Что ты делал в это время? Что у тебя происходило? – говорили их глаза: они знали о профессиональных успехах друг друга, оба блестящие, оба независимые.
Сейчас, словно неевклидовы параллельные прямые, они наконец встретились в неизбежной точке кривой.
– Берлиоз снова нас соединил, – улыбнулся Габриэль Атлан-Феррара.
– Да, – она почти не улыбнулась. – Надеюсь, это не станет, как на корриде, прощальным представлением.
– О, как в Мексике, предвестие еще одной долгой разлуки… Что ты делала в это время, что у тебя происходило?
Она задумалась. Что могло произойти? Почему не произошло то, что, возможно, могло произойти?
– Почему не могло произойти? – рискнул спросить он.
Он давно уже восстановил здоровье после того, как в Мехико его избила шайка усатого поклонника Инес.
– Но была ранена твоя душа…
– Полагаю, да. Я не смог понять жестокость этих людей, даже зная, что один из них был твоим любовником.
– Сядь, Габриэль. Не стой. Хочешь чая?
– Нет, спасибо.
– Тот парень не имел никакого значения.
– Я это знаю, Инес. Не могу себе представить, чтобы ты послала его избить меня. Я понял, что ого жестокость была направлена против тебя, потому что ты выгнала его из своего дома, я понял, что он бил меня, чтобы не ударить тебя. Быть может, этакое своеобразное рыцарство. Такое представление о чести.
– Почему ты разошелся со мной?
– Вернее, почему мы не смогли сблизиться? Я ведь тоже могу думать, что ты отдалилась от меня. Мы были настолько горды, что никто не осмелился сделать первый шаг к примирению.
– Примирение? – прошептала Инес. – Может, речь шла совсем не об этом. Может, агрессивность этого бедняги не имела никакого отношения к нам, к нашей связи…

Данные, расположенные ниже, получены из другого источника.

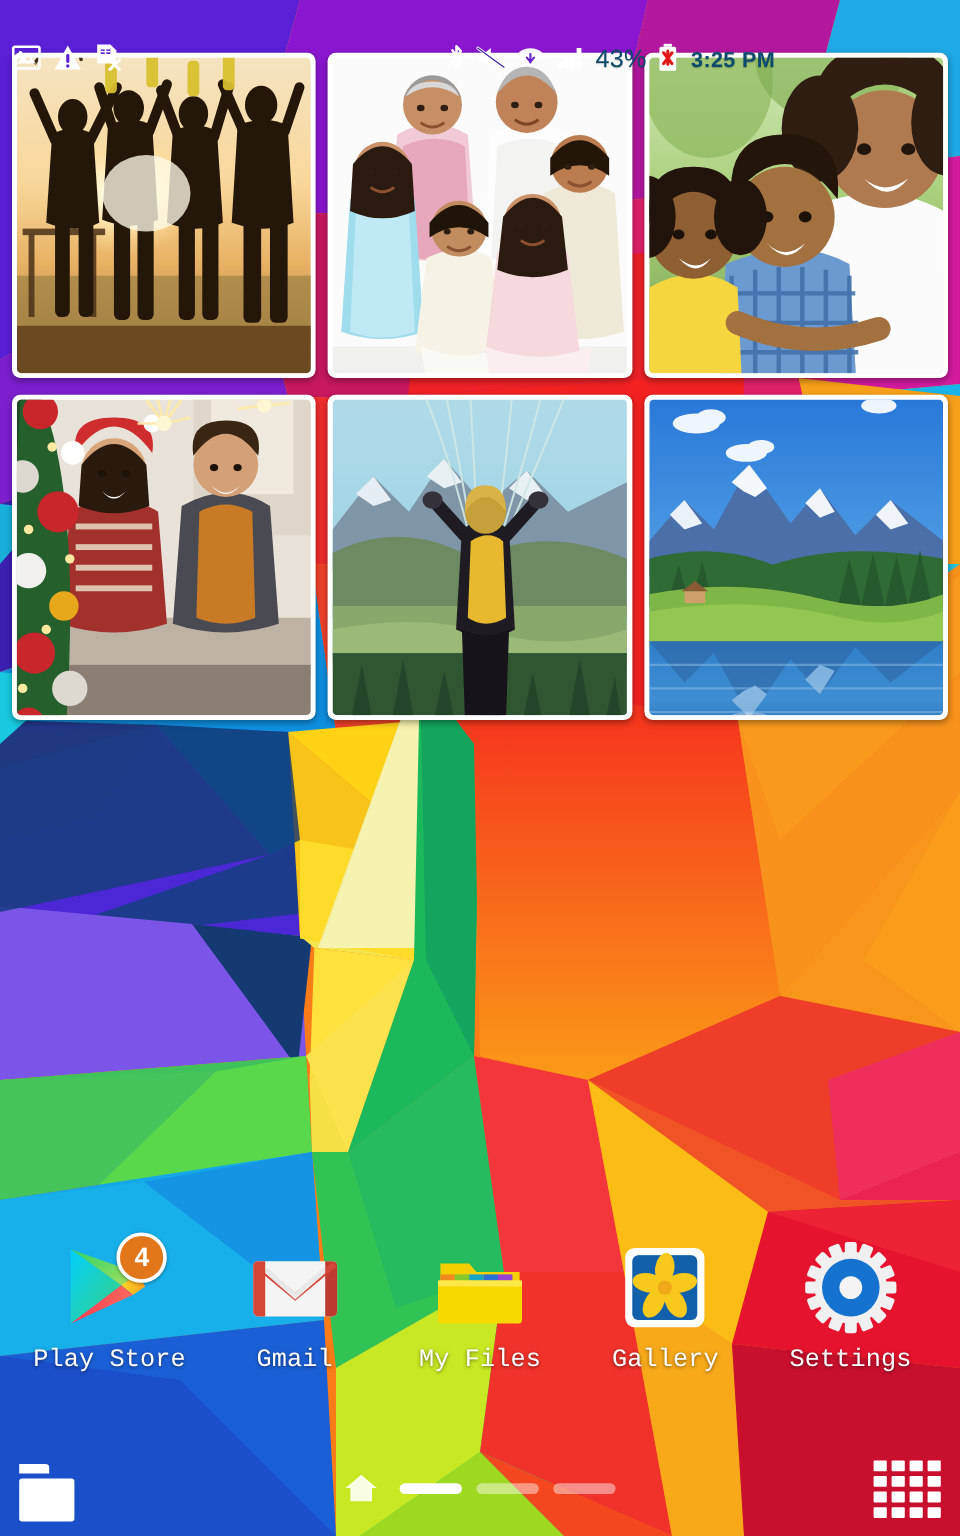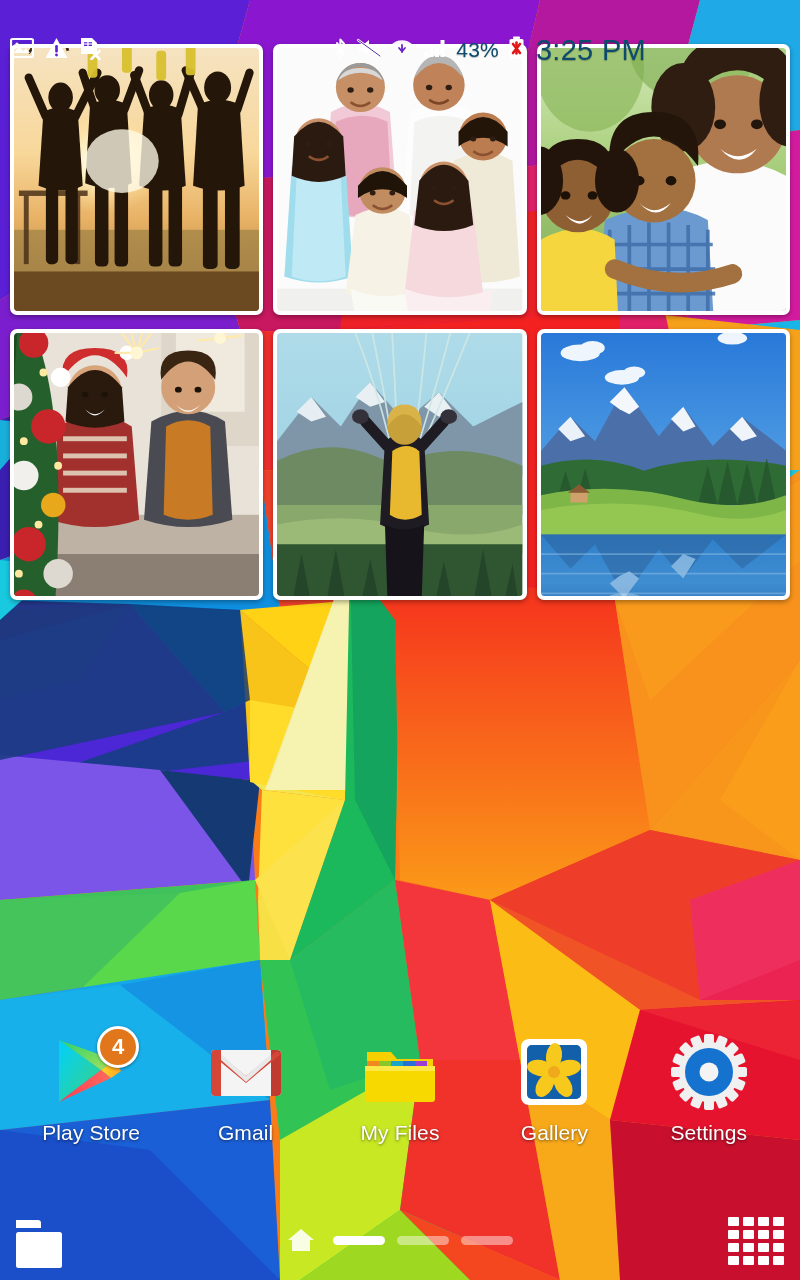--- a/index.html
+++ b/index.html
@@ -24,21 +24,21 @@
     margin-top:31px;
   }
   #status-left { display:flex; align-items:center; gap:11px; }
   #status-right { margin-left:auto; display:flex; align-items:center; gap:9px; }
   .sicon { display:block; }
   #battery-pct {
     font-size:21px; letter-spacing:.2px; font-weight:400;
     text-shadow:0 1px 1px rgba(0,0,0,.25);
   }
   #clock {
-    font-size:29px; letter-spacing:.3px; font-weight:400;
+    font-size:18px; letter-spacing:.3px; font-weight:700;
     text-shadow:0 1px 1px rgba(0,0,0,.25);
     margin-left:2px;
   }
 
   
   #photo-widget {
     position:absolute; top:44px; left:10px;
     width:780px; height:556px;
     z-index:20;
     display:grid;
@@ -75,20 +75,21 @@
     gap:7px;
     position:relative;
   }
   .app-icon { width:84px; height:84px; position:relative; }
   .app-icon svg { display:block; width:100%; height:100%; }
   .app-label {
     font-size:21px; color:#fff; font-weight:400;
     text-shadow:0 1px 3px rgba(0,0,0,.55);
     white-space:nowrap;
     letter-spacing:.1px;
+    font-family:Liberation Mono, monospace;
   }
   .badge {
     position:absolute; top:-4px; right:-6px;
     width:42px; height:42px; border-radius:50%;
     background:#e2761b;
     border:3px solid #fff;
     display:flex; align-items:center; justify-content:center;
     color:#fff; font-size:22px; font-weight:700;
     box-shadow:0 1px 3px rgba(0,0,0,.4);
   }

Утро было холодное, но солнечное, и они вышли прогуляться. Такси доставило их к церкви аббатства Святой Марии в Кенгсингтоне, куда Инес, как она сообщила Габриэлю, совсем молоденькой девушкой ходила молиться. Эту церковь с высоченным шпилем воздвигли сравнительно недавно, но Фундамент относится к IX веку, и их очарованному взору предстала картина, будто древние камни поднимаются из недр земли, чтобы воссоздать подлинную церковь, какой она была в далекие времена своего основания, а не новую, построенную в наши дни.